Input data -
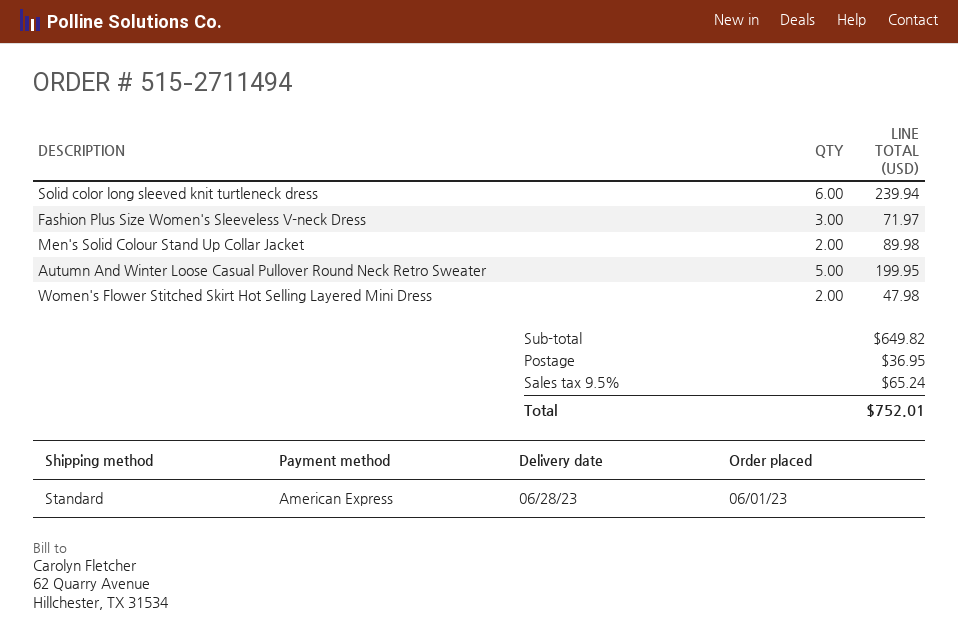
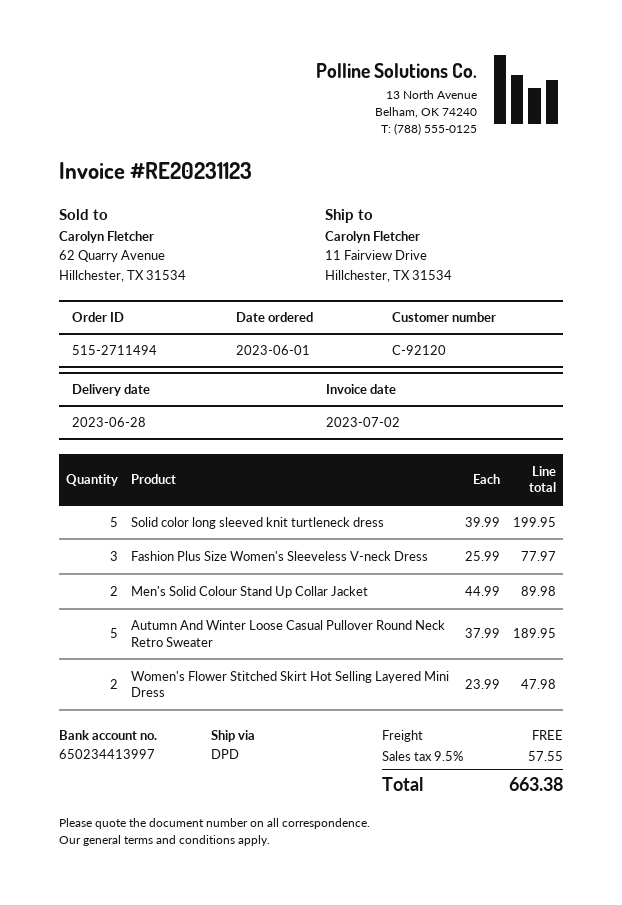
shipping method: standard -> DPD
Solid color long sleeved knit turtleneck dress: 6 for 239.94 -> 5 for 199.95
Fashion Plus Size Women's Sleeveless V-neck Dress: 3 for 71.97 -> 3 for 77.97
Autumn And Winter Loose Casual Pullover Round Neck Retro Sweater: 5 for 199.95 -> 5 for 189.95
shipping: 36.95 -> 0.00
tax: 9.5% = 65.24 -> 9.5% = 57.55
total: 752.01 -> 663.38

Problem requirements -
Only the lines from the one with "Solid color long" through the end of the listing should be output, exactly as they appear.

Exercise solution -
Solid color long sleeved knit turtleneck dress: 6 for 239.94 -> 5 for 199.95
Fashion Plus Size Women's Sleeveless V-neck Dress: 3 for 71.97 -> 3 for 77.97
Autumn And Winter Loose Casual Pullover Round Neck Retro Sweater: 5 for 199.95 -> 5 for 189.95
shipping: 36.95 -> 0.00
tax: 9.5% = 65.24 -> 9.5% = 57.55
total: 752.01 -> 663.38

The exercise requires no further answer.